#### Instructions to follow
The line with "[615,350,1131,369] [615,382,767,401] //" marks the first line to copy, and the line with "[42,49,168,64] table-site-angularjs ->" marks the last. Transcribe that stretch of the data below exactly, without pictures.

(Records excerpted from a collection)

== == ==

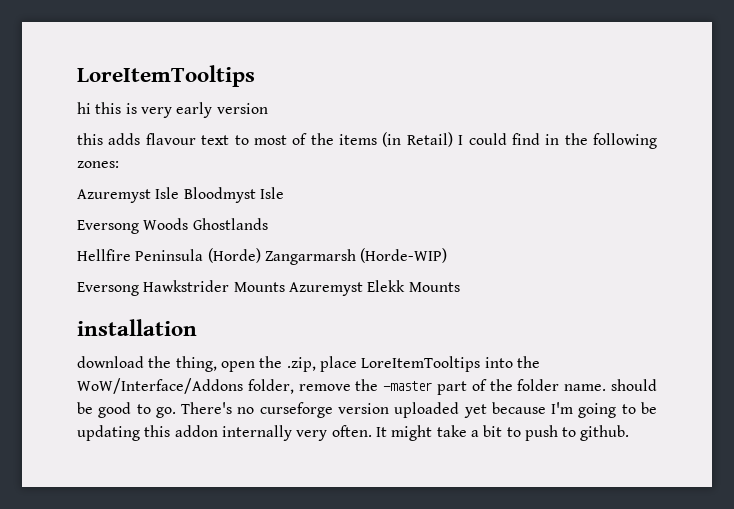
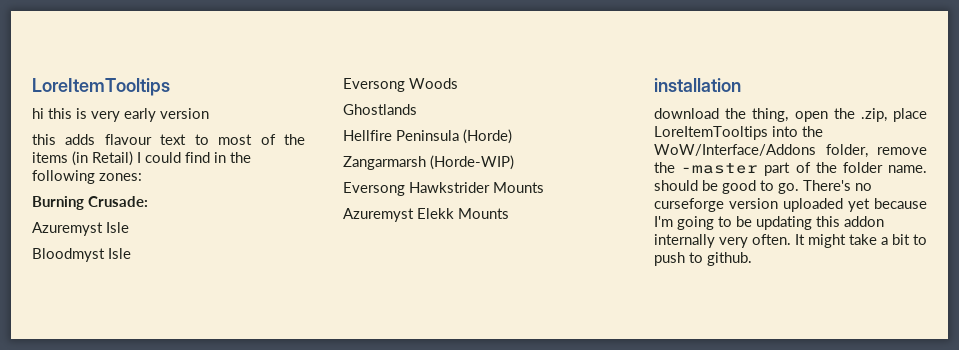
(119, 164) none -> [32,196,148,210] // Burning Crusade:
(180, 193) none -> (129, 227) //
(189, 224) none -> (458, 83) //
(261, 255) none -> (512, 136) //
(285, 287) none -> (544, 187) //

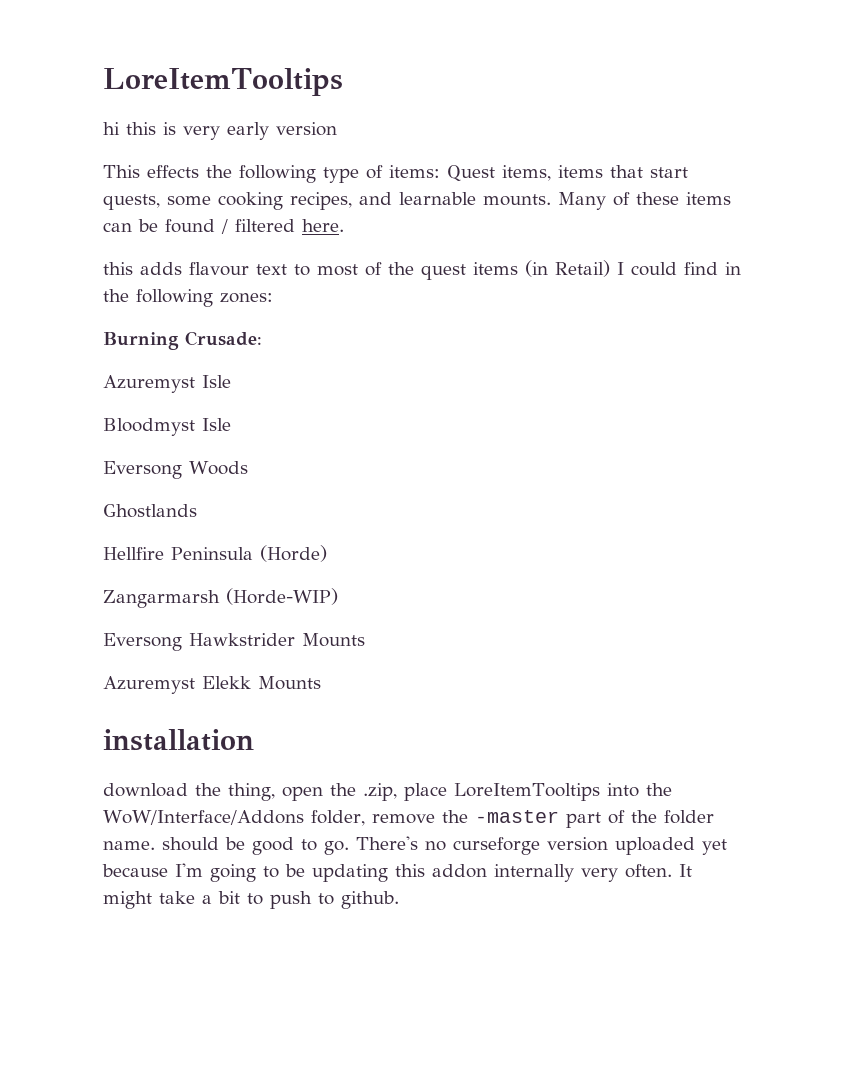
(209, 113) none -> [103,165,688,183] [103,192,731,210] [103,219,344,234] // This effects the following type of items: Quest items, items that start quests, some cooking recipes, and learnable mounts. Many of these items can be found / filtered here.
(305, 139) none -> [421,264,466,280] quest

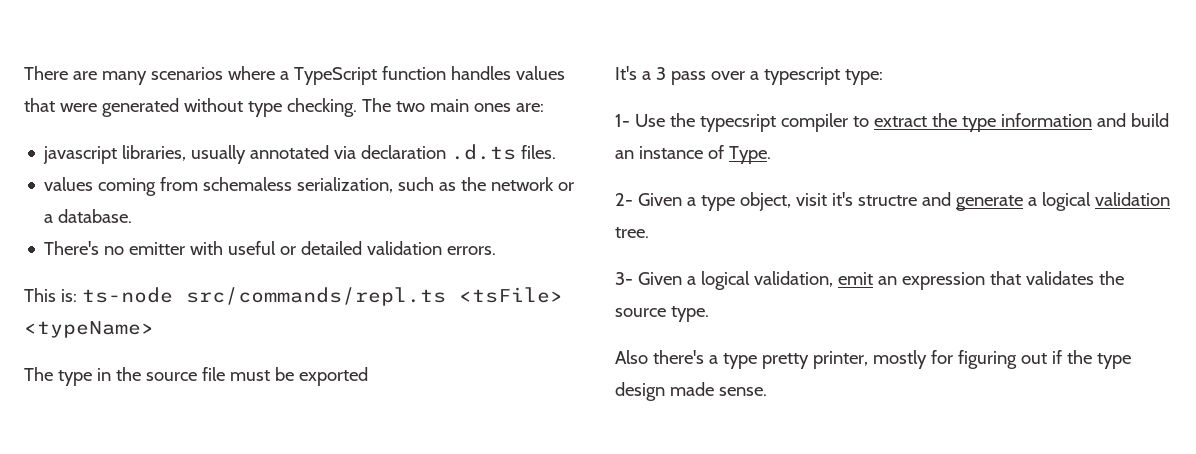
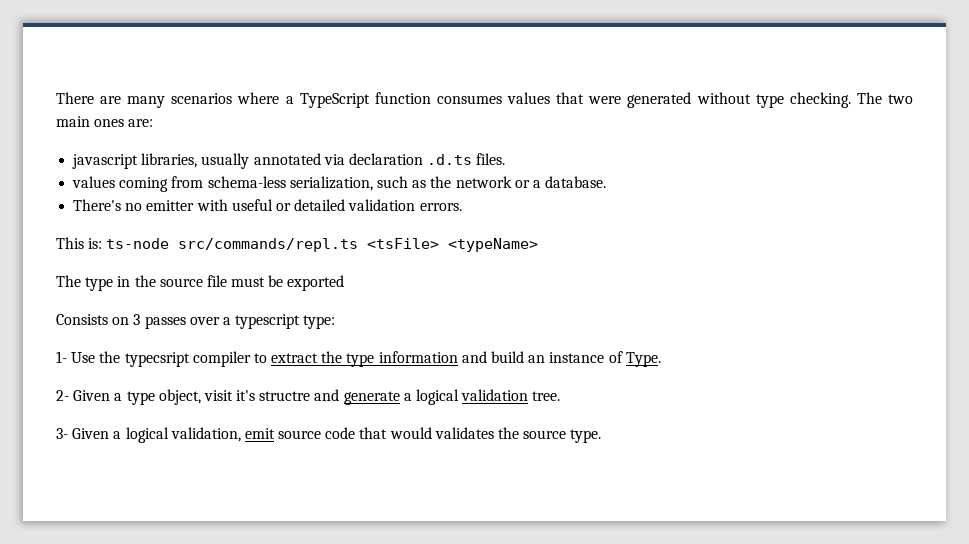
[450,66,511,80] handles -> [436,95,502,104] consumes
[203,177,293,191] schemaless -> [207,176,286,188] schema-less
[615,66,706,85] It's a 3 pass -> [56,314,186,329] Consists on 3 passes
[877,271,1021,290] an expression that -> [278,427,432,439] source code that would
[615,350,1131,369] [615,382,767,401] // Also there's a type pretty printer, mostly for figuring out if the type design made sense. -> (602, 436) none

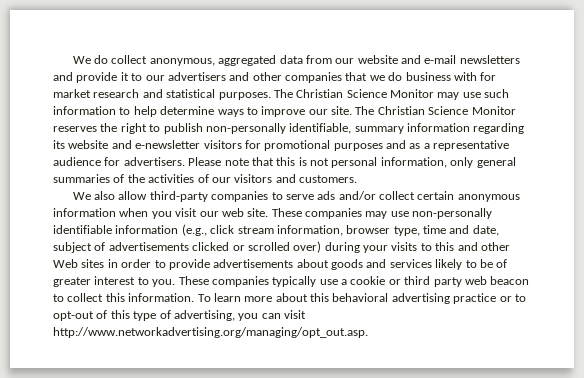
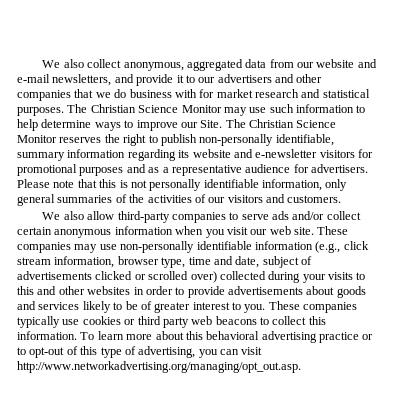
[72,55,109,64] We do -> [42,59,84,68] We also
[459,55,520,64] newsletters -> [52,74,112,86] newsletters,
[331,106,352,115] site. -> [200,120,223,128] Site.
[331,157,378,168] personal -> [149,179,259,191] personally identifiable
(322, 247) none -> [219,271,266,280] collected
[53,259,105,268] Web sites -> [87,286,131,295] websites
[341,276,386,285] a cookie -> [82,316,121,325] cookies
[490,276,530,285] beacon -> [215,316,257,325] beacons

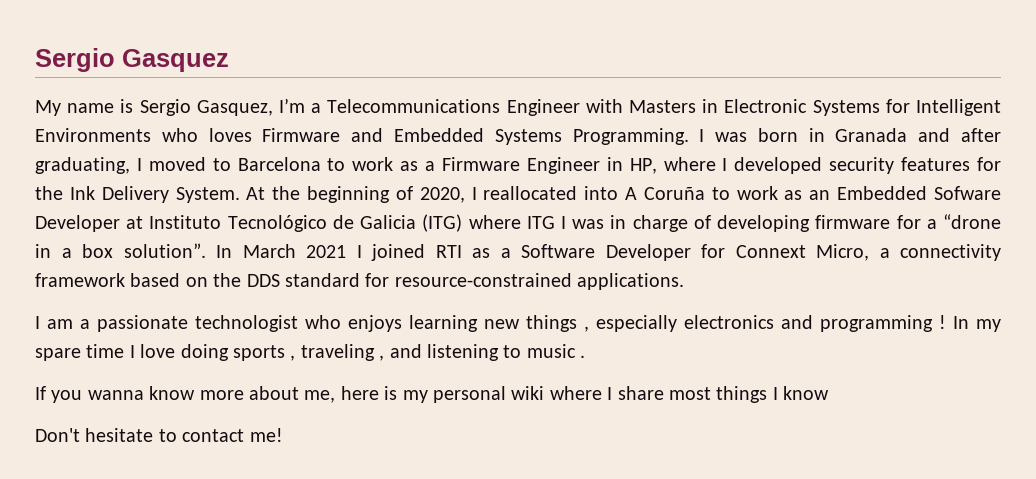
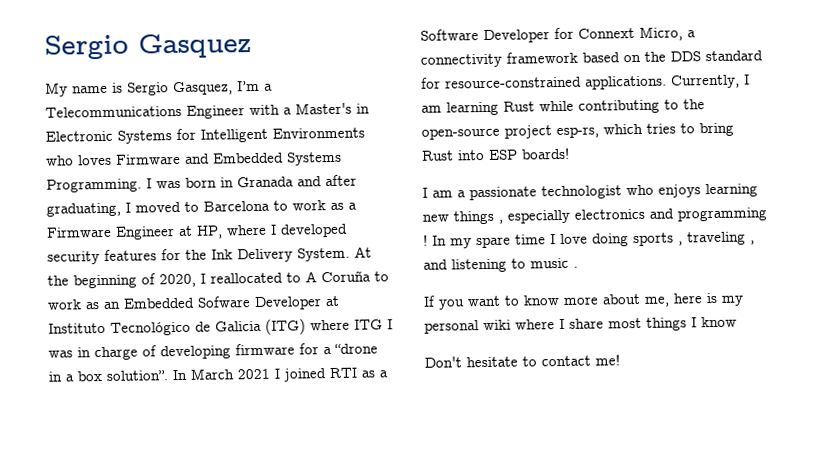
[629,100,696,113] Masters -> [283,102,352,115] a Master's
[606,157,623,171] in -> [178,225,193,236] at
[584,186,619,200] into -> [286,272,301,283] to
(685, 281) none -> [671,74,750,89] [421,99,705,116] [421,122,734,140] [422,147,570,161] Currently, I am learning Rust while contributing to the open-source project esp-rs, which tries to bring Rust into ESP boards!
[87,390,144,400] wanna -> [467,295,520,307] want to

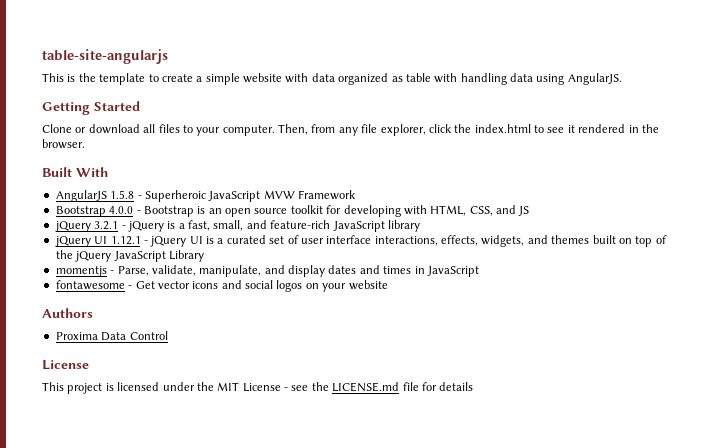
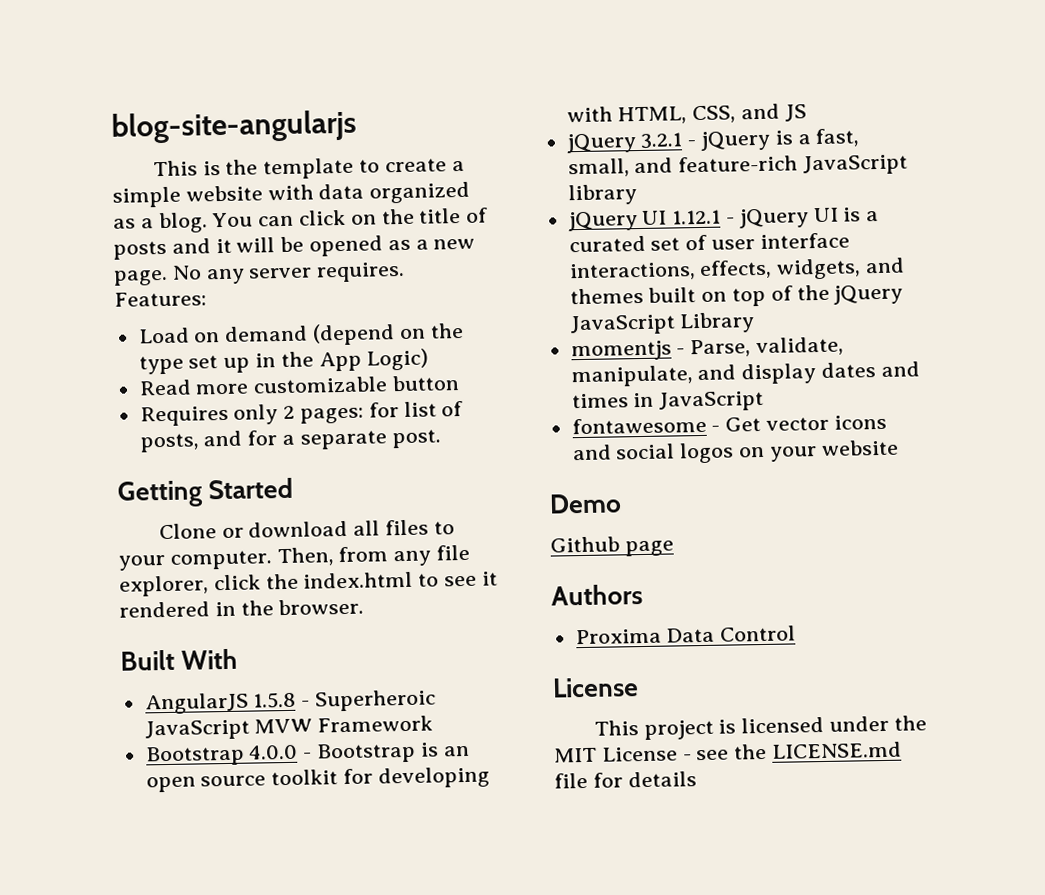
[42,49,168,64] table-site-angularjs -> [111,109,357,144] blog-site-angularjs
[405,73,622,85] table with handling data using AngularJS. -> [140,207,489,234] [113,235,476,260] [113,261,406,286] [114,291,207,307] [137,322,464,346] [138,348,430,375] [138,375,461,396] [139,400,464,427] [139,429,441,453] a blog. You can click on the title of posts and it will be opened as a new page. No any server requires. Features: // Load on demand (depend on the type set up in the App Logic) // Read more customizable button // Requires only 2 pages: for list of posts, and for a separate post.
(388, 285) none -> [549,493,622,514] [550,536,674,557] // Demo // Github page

== == ==

#### Written response
[615,350,1131,369] [615,382,767,401] // Also there's a type pretty printer, mostly for figuring out if the type design made sense. -> (602, 436) none

[72,55,109,64] We do -> [42,59,84,68] We also
[459,55,520,64] newsletters -> [52,74,112,86] newsletters,
[331,106,352,115] site. -> [200,120,223,128] Site.
[331,157,378,168] personal -> [149,179,259,191] personally identifiable
(322, 247) none -> [219,271,266,280] collected
[53,259,105,268] Web sites -> [87,286,131,295] websites
[341,276,386,285] a cookie -> [82,316,121,325] cookies
[490,276,530,285] beacon -> [215,316,257,325] beacons

[629,100,696,113] Masters -> [283,102,352,115] a Master's
[606,157,623,171] in -> [178,225,193,236] at
[584,186,619,200] into -> [286,272,301,283] to
(685, 281) none -> [671,74,750,89] [421,99,705,116] [421,122,734,140] [422,147,570,161] Currently, I am learning Rust while contributing to the open-source project esp-rs, which tries to bring Rust into ESP boards!
[87,390,144,400] wanna -> [467,295,520,307] want to

[42,49,168,64] table-site-angularjs -> [111,109,357,144] blog-site-angularjs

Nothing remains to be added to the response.